Княгиня случайно сидела в уединенном уголке одной из гостиных, откуда могла через растворенную дверь очень хорошо обозревать все, что происходило в смежной комнате, где помещалась ее антипатия – баронесса фон Деринг, тогда как самое ее совершенно заслонял от посторонних глаз роскошный трельяж, весь опутанный картинно-ползучими растениями. Ей очень хотелось, чтобы в ее уединение заглянул Карозич, но Карозич не догадывался о желании княгини, которая вдруг, обок с собою, услышала за трельяжем весьма интересный для нее разговор. По голосам она узнала графа Редерера и графа Скалозуба.

– Полюбуйся-ко, это очень интересно, – говорил один другому, подходя к двери. – Оба Шадурские – старец-молокосос и молокосос-старец – изволят таять перед баронессой.

– Ах, это в самом деле очень любопытно! – отозвался другой со смехом. – Вот прекрасный сюжет для водевиля! Напишем-ка! Водевиль под названием: «Два ловца за одним зверем, или Папенька и сынок – соперники».

– Браво! – подхватил Скалозуб. – Брависсимо! Я сочиню куплеты, ты сделаешь музыку, и поставим у княгини Александрины на сцену.

– Но ведь все узнают, догадаются, – возразил Редерер.

– Пусть узнают! Зато смеху-то сколько будет, смеху! Ведь это очень комично!

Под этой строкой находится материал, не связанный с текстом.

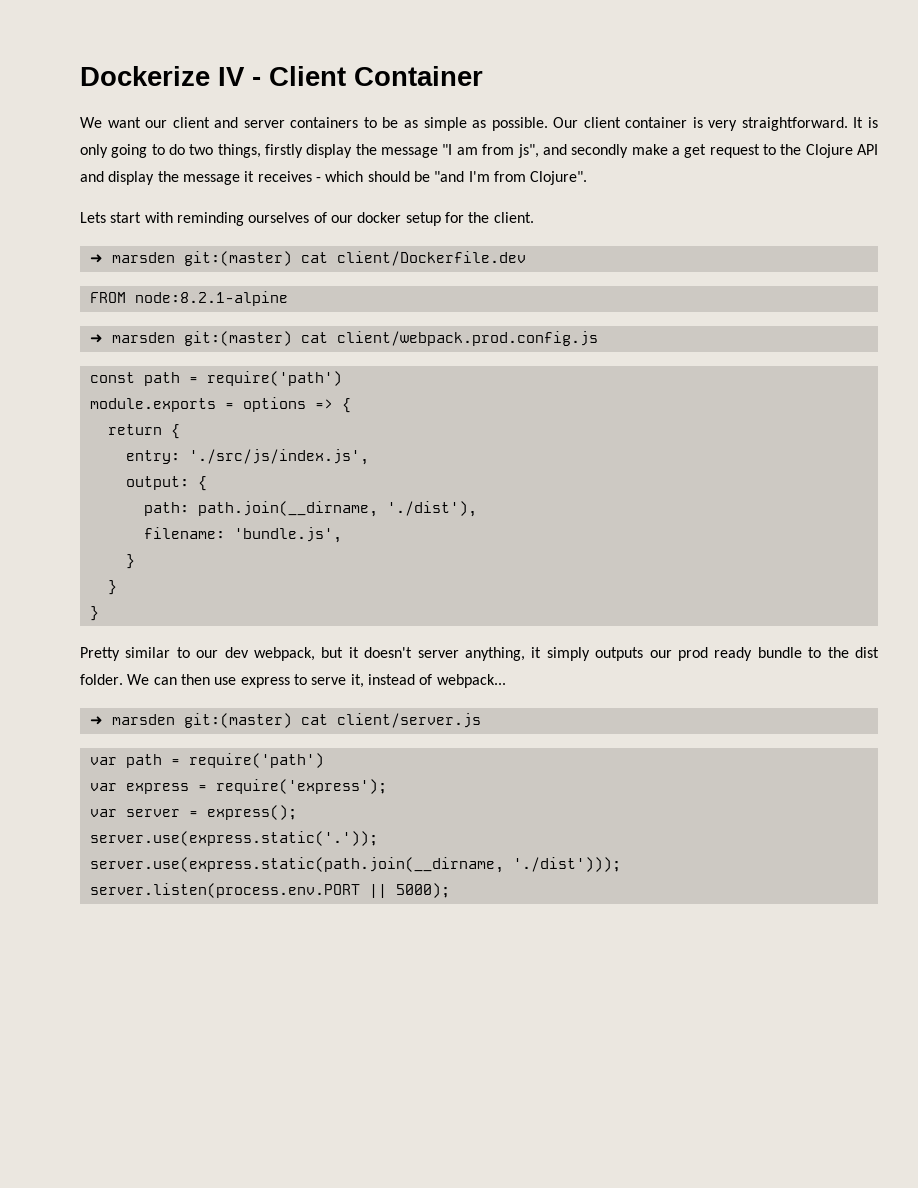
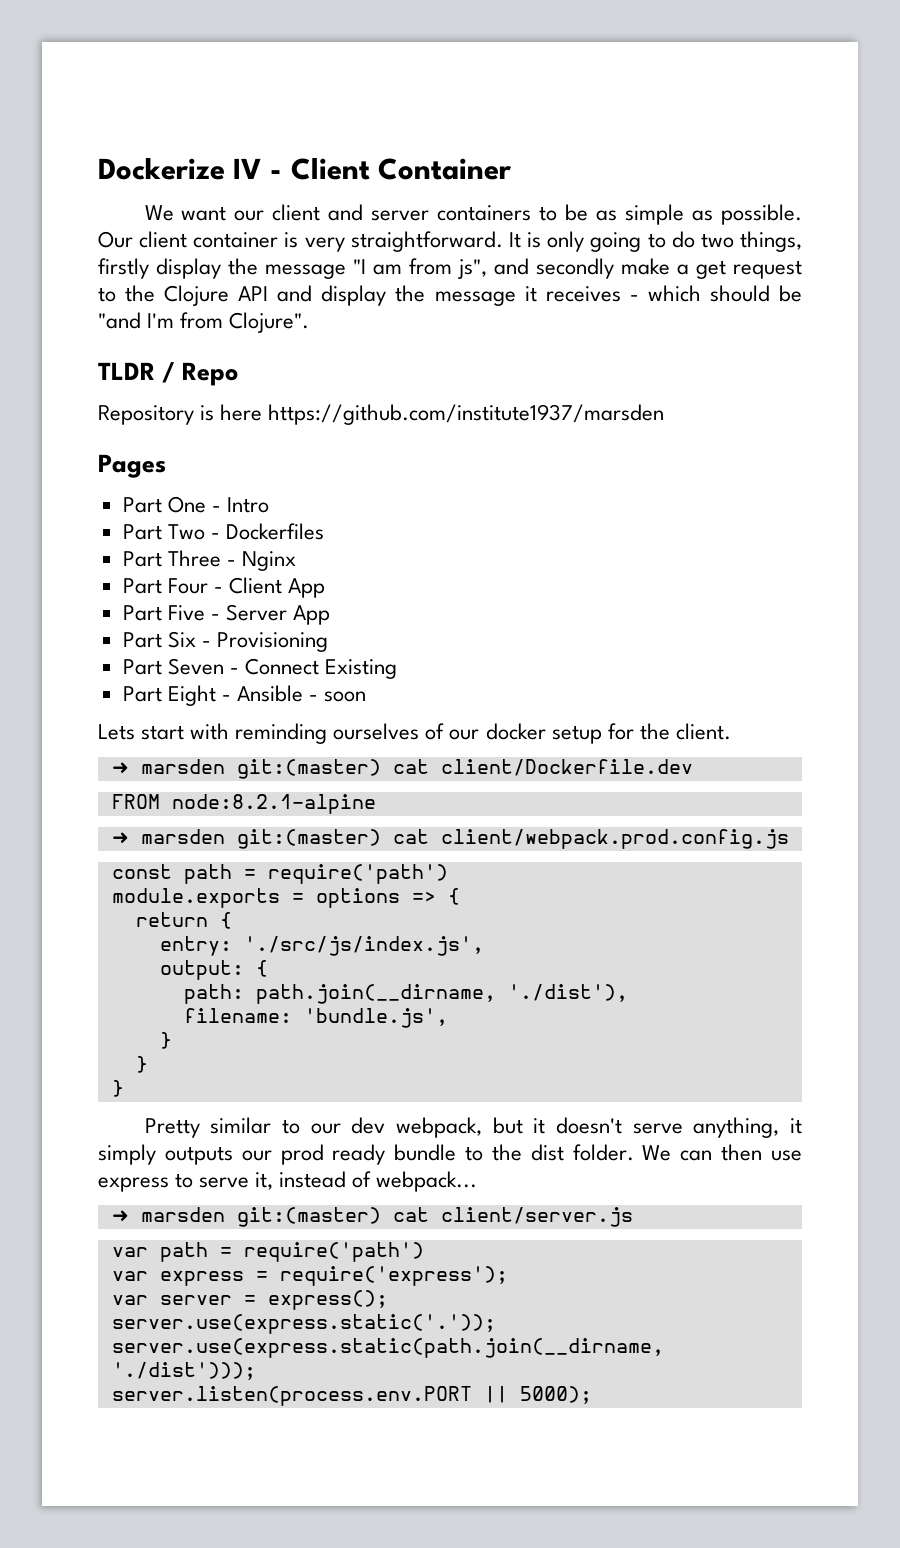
(588, 178) none -> [98,362,239,386] [98,404,665,425] [98,454,166,478] [122,496,269,513] [122,523,324,540] [122,550,296,571] [122,577,326,598] [122,604,331,625] [122,631,328,652] [122,658,398,679] [122,685,367,706] // TLDR / Repo // Repository is here https://github.com/institute1937/marsden // Pages // Part One - Intro // Part Two - Dockerfiles // Part Three - Nginx // Part Four - Client App // Part Five - Server App // Part Six - Provisioning // Part Seven - Connect Existing // Part Eight - Ansible - soon
[417,650,459,658] server -> [632,1123,683,1134] serve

И два графа солидно прошли в смежную комнату продолжать на более близком расстоянии свои наблюдения для будущего водевиля.

Слова обоих графов с первых же фраз их разговора словно ножом резнули по сердцу Татьяну Львовну. Она бросила глаза в сторону баронессы и с горечью увидела подле нее своего супруга, оперевшегося на руку князя Владимира. Ей сделалось жутко, тем более жутко, что она очень хорошо понимала, насколько в самом деле было комического в этом соперничестве сынка и батюшки. Намерение двух графов касательно водевиля побудило ее серьезно и немедленно переговорить со своим сыном.

– Я отнимаю от вас одного поклонника, – любезно улыбнулась она баронессе, подав руку князю Владимиру и отводя его от красавицы.

Красавица ответила столь же любезным кивком головы, который, в сущности, означал, что ей это решительно все равно, а князь Владимир не без удивления вскинул вопросительный взгляд на свою матушку.

– Мне надо серьезно переговорить с тобою, – тихо сказала она, уводя его по анфиладе комнат к зимнему саду, который представлял более удобств для интимных разговоров. – Ты ставишь себя в весьма неприятное и смешное положение, – продолжала княгиня, приняв озабоченно-строгий и холодный вид. – Над князьями Шадурскими, слава Богу, до сих пор никто еще не смеялся, а теперь начинают, и имеют полное право. Я не назову тебе, кто говорил, но вот что я слышала сию минуту.